Marqí: Sinematik Bir Portekiz Kaçışı

05 Eylül 2023

Marqí oteli Portekiz'in Sintra sahiline 1970'lerin minimalist havasını getiriyor.

Kendisini gururla “tuhaf bir otel” olarak adlandıran Marqí, Danimarkalı fotoğrafçı ve eski moda markası sahibi Mikkel Kristensen tarafından yaratılan, Portekiz tatil kasabası Sintra'nın en yeni gözlerden uzak sığınağı. Şirketini kapatan Kristensen, otel işine girmeyi düşünürken tesadüfen 1980'lerde ünlü bir inşaat mühendisinin hafta sonu kaçamağı olan malikaneyi keşfetti.

Kristensen, “Karanlık, rahat lobisi ve yemyeşil bahçesiyle bana Chateau Marmont'u hatırlattı ve sahile inen tepeler de Kaliforniya'yı anımsattı” diyor. “Evin çok fazla hissi ve karakteri vardı.”

Kristensen, mimar ve sanatçı Mikas Emil ile birlikte evi, memleketi Kopenhag'da sevilen orta yüzyıl modern tarzını 1970'lerin Hollywood estetiğinin dokunuşlarıyla birleştiren sekiz yatak odalı bir butik otele dönüştürmeye koyuldu.


Sonuç olarak ortaya, lobideki zümrüt yeşili kavisli kanepe veya turuncu boru şeklindeki yemek sandalyeleri gibi vintage buluntular yoluyla minimalizmin eğlenceli renk sarsıntılarıyla kontrast oluşturduğu, rahat ama düşünceli bir şekilde seçilmiş bir alan çıktı.

Yerel mermerden yapılmış masalar gibi birkaç tutarlı unsur her şeyi birbirine bağlarken, yeşil bir küvet veya kırmızı sandalye sayesinde her odanın kendine has bir karakteri var. Konuklar, araba yolundaki eski model araba koleksiyonuna veya güneşli bahçeye ve begonvil çerçeveli havuza bakan kendi özel balkon veya teraslarının keyfini çıkarabilirler.
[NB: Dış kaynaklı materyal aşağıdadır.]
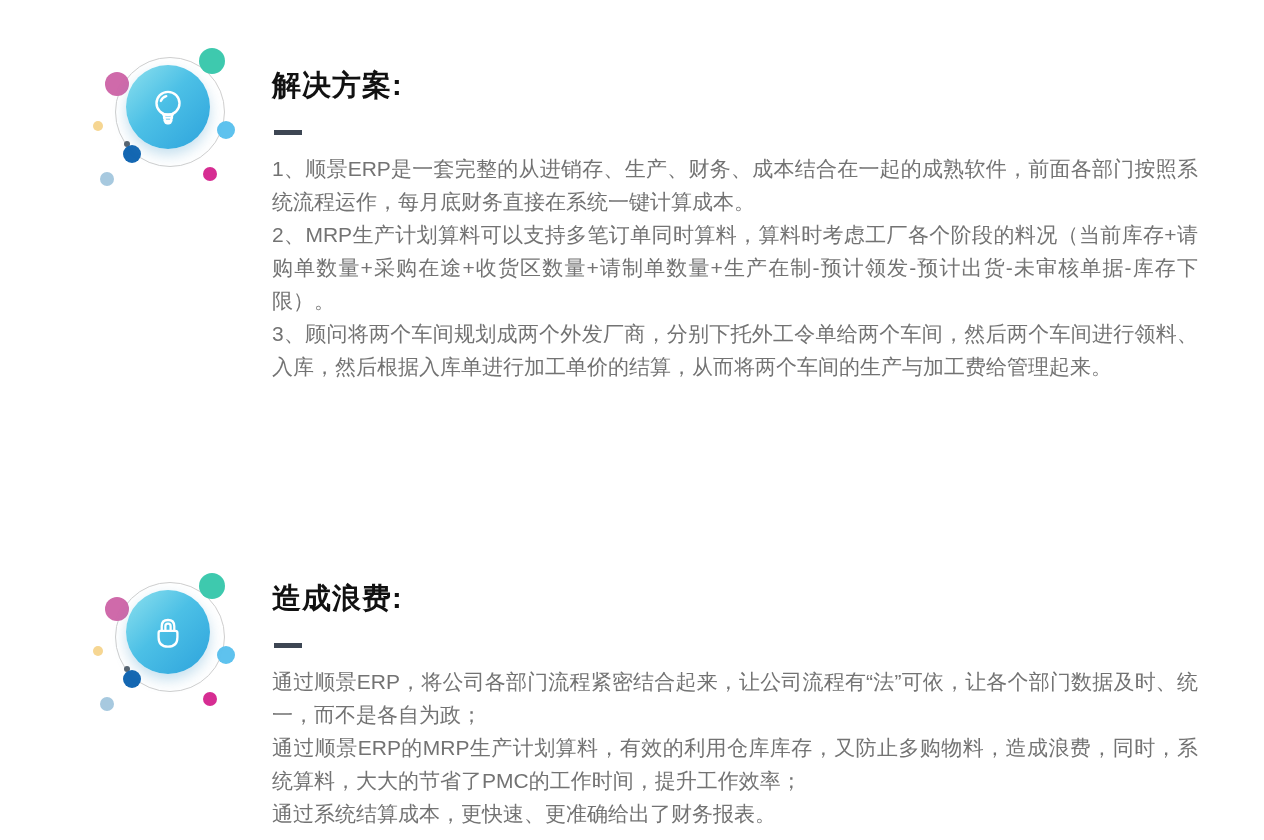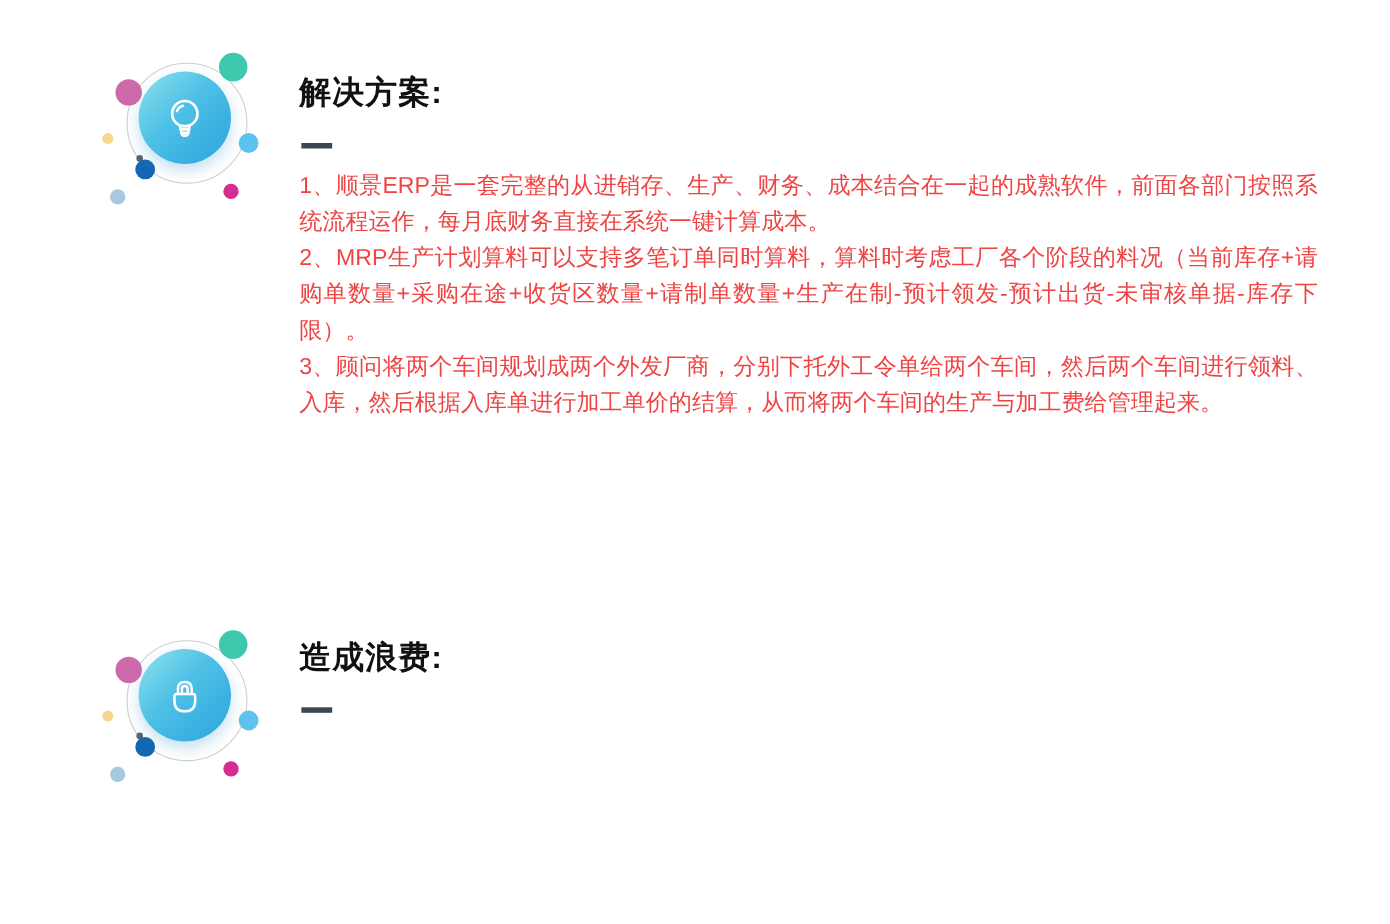--- a/index.html
+++ b/index.html
@@ -41,21 +41,21 @@
 
   
   .content { position: absolute; left: 272px; width: 926px; }
   .heading {
     font-size: 29px; line-height: 38px; font-weight: bold;
     color: #111111; letter-spacing: 1px;
   }
   .dash { width: 28px; height: 5px; background: #3d4653; margin: 26px 0 0 2px; }
   .body { margin-top: 17px; }
   .body p {
-    font-size: 21px; line-height: 33px; color: #ef4444;
+    font-size: 21px; line-height: 33px; color: #737373;
     text-align: justify; text-justify: inter-ideograph;
   }
 
   .sec-solution .badge  { left: 90px; top: 25px; }
   .sec-solution .content{ top: 50px; }
   .sec-value    .badge  { left: 90px; top: 550px; }
   .sec-value    .content{ top: 563px; }
 
   svg { display: block; }
 </style>
@@ -112,16 +112,21 @@
         <svg width="46" height="46" viewBox="0 0 44 44" fill="none" stroke="#ffffff" stroke-width="2.2" stroke-linecap="round" stroke-linejoin="round">
           <path d="M15 21 L29 21 Q31 21 31 23 L31 27 Q31 36 22 36 Q13 36 13 27 L13 23 Q13 21 15 21 Z"></path>
           <path d="M16 21 L16 16.5 Q16 10.5 22 10.5 Q28 10.5 28 16.5 L28 21"></path>
           <path d="M19.5 21 L19.5 16.5 Q19.5 14 22 14 Q24.5 14 24.5 16.5 L24.5 21"></path>
         </svg>
       </div>
     </div>
     <div class="content">
       <h2 class="heading">造成浪费:</h2>
       <div class="dash"></div>
+      <div class="body">
+        <p>通过顺景ERP，将公司各部门流程紧密结合起来，让公司流程有“法”可依，让各个部门数据及时、统一，而不是各自为政；</p>
+        <p>通过顺景ERP的MRP生产计划算料，有效的利用仓库库存，又防止多购物料，造成浪费，同时，系统算料，大大的节省了PMC的工作时间，提升工作效率；</p>
+        <p>通过系统结算成本，更快速、更准确给出了财务报表。</p>
+      </div>
     </div>
   </section>
 
 </div>
 
 </body></html>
Kristensen, “Üzerinde çalışmaya ne kadar çok zaman harcarsak, eve çekiciliğini veren tuhaflıkları korumanın ne kadar önemli olduğunu o kadar çok anladık” diyor.


Bu tuhaflıklardan biri de, adını evin asıl sahibinden alan ve onun özel diskotek olarak kullandığı bir odayı işgal eden gizli kulüp Nando's'tur. Şu anda buklet sandalyeler ve mermer bir barla yeniden dekore edilen bu gizli alan, otelin en büyük gizemi.

En sevdiği Sofia Coppola ve Quentin Tarantino filmlerinden oluşan müzik listesinden bazı arkadaşlarının küratörlüğünü yaptığı kitaplıktan oluşan ürün mağazasına kadar Kristensen'ın kişisel dokunuşları her yerde. Eski tasarımcı, en sevdiği yönetmenlerden biri olan Wes Anderson'a gönderme yapan “Lobby Boy” tişörtü de dahil olmak üzere ısmarlama Marqí ürünleri bile yarattı. Kristensen’ın bitişikteki bir bungalovda yaşadığını söylemek hiç de şaşırtıcı değil.

“Fotoğrafçılığım rüya gibi bir kaçışa odaklandı” diyor Kristensen. “Artık benim hayatım oldu ve başkalarının da gelip deneyimleyeceği bir hayat oldu.”